Don’t toss out that empty Taco Bell hot sauce packet just yet. That small plastic pouch might have more to give.

Taco Bell on Thursday announced a partnership for its sauce packets with TerraCycle, a recycling business focused on taking traditionally non-recyclable materials and turning them into new products like furniture, jewelry, and bags. Some items are simply re-sewn into totes whereas some are melted and re-shaped into goods.

The massive taco chain said 8.2 billion sauce packets are thrown out each year, leading the company to commission TerraCycle in April to find a use for all that waste. After nearly six months of planning, the two groups have implemented a simple system for American taco lovers:

  1. Make an account on TerraCycle’s website
  2. Collect used packets in a box (eat the sauce in them first)
  3. Print a free shipping label
  4. Send the box back to TerraCycle

Recycling with TerraCycle appears easy but comes with a catch

TerraCycle’s process for sending in Taco Bell sauces is free for consumers to use, but recycling virtually anything else from the company requires purchasing a “Zero Waste Box,” pouch, or pallet that can cost from $42 to $1,600.
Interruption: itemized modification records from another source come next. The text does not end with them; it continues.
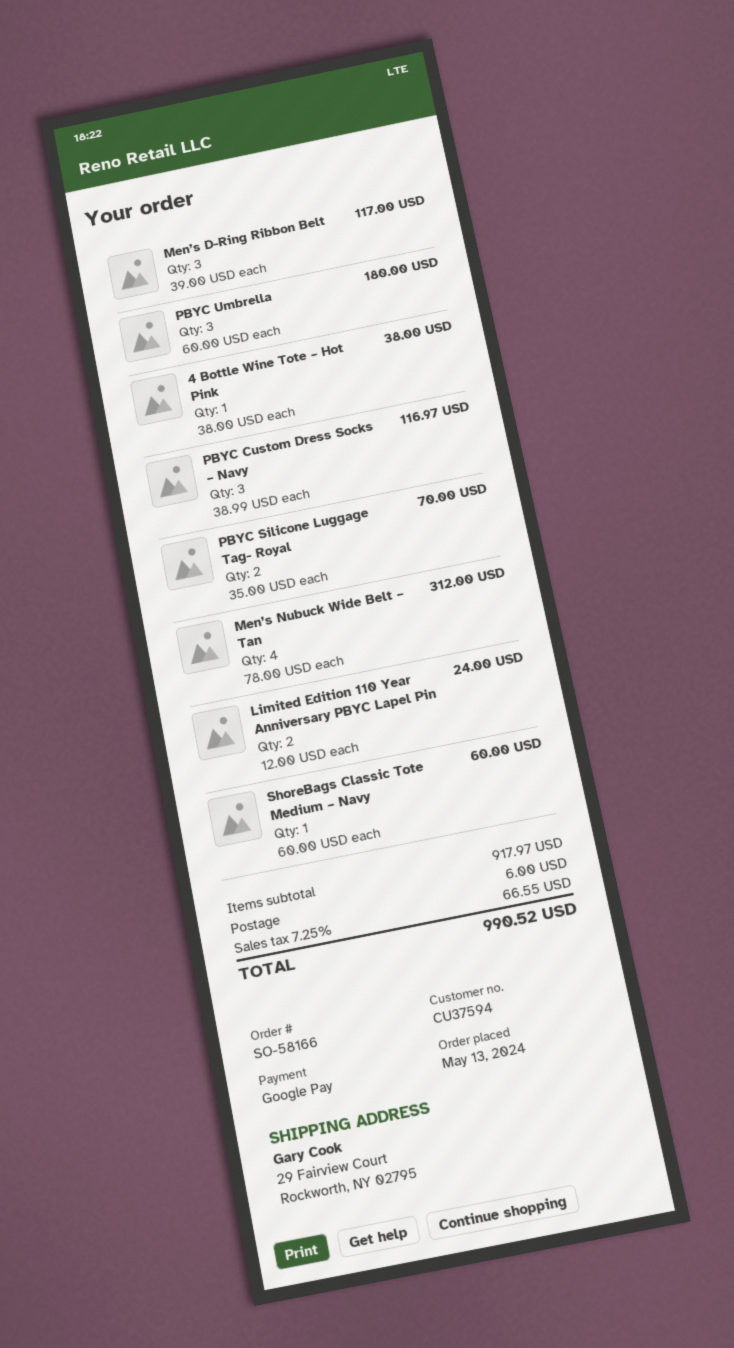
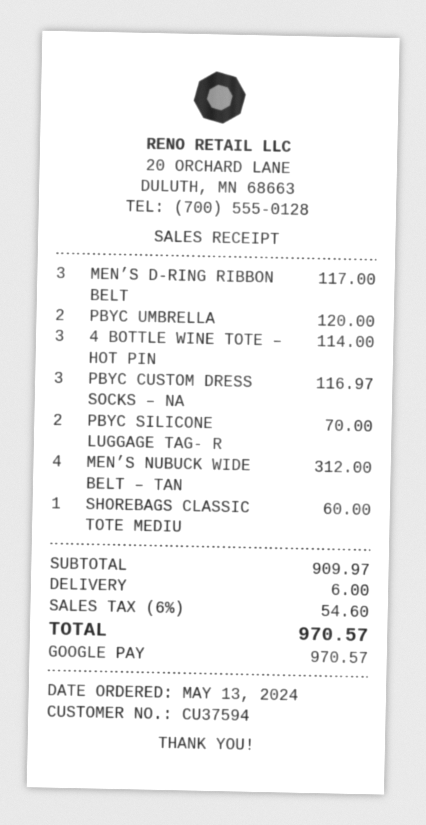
PBYC Umbrella: 3 for 180.00 -> 2 for 120.00
4 Bottle Wine Tote – Hot Pink: 1 for 38.00 -> 3 for 114.00
Limited Edition 110 Year Anniversary PBYC Lapel Pin: 2 for 24.00 -> none
subtotal: 917.97 -> 909.97
tax: 7.25% = 66.55 -> 6% = 54.60
total: 990.52 -> 970.57

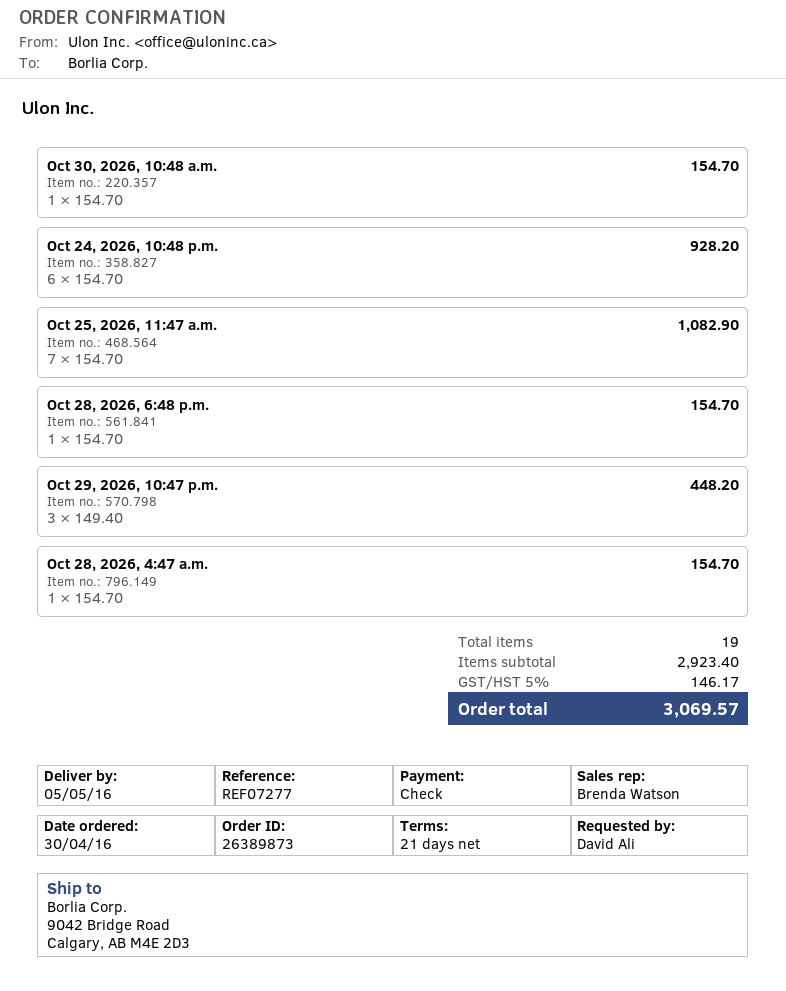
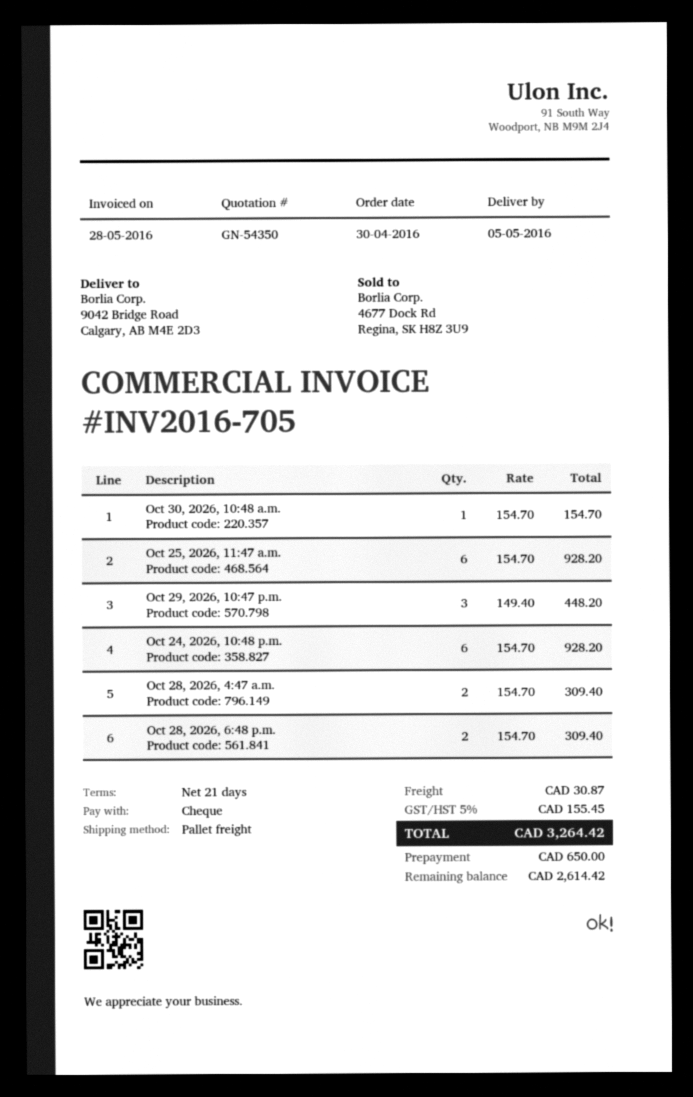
Oct 25, 2026, 11:47 a.m.: 7 x 154.70 = 1082.90 -> 6 x 154.70 = 928.20
Oct 28, 2026, 6:48 p.m.: 1 x 154.70 = 154.70 -> 2 x 154.70 = 309.40
Oct 28, 2026, 4:47 a.m.: 1 x 154.70 = 154.70 -> 2 x 154.70 = 309.40
shipping: none -> 30.87
tax: 5% = 146.17 -> 5% = 155.45
total: 3069.57 -> 3264.42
According to Resource Recycling, the Zero Waste Box was the “second-biggest money maker” for the company in 2020 with $7.5 million in net sales.

Taco Bell is not the first major corporation to work with TerraCycle: several shampoo companies, makeup distributors, and other food suppliers have partnered with the group to create similar projects.

Recycling advocates told Vox in August that they’ve tried to take part in TerraCycle’s advertised partnerships in the past to no avail.

Leticia Socal, a sustainability blogger, told Vox that there’s a tremendous backlog for the company’s partnered promotions.

“There is this huge waitlist,” Socal said. “For some of them, I have been waiting for more than one year.”

Recycling advocates have also alleged that TerraCycle has repeatedly stretched the truth on what it can and does recycle in its facilities.

The Last Beach Cleanup, a plastic pollution awareness organization, sued TerraCycle in March, alleging that “most of the Products are not actually recycled.” The group said this leads consumers to believe they’re helping the environment when the items are actually being brought to a landfill or incinerator.

“Defendants are therefore reaping the rewards of portraying themselves as environmentally friendly by marketing the Products as recyclable while offering no corresponding benefit to the environment or to consumers concerned about sustainability,” the lawsuit states.

Tom Szaky, TerraCycle’s CEO, refuted the substance of the lawsuit and told Resource Recycling that everything the company receives is ultimately recycled.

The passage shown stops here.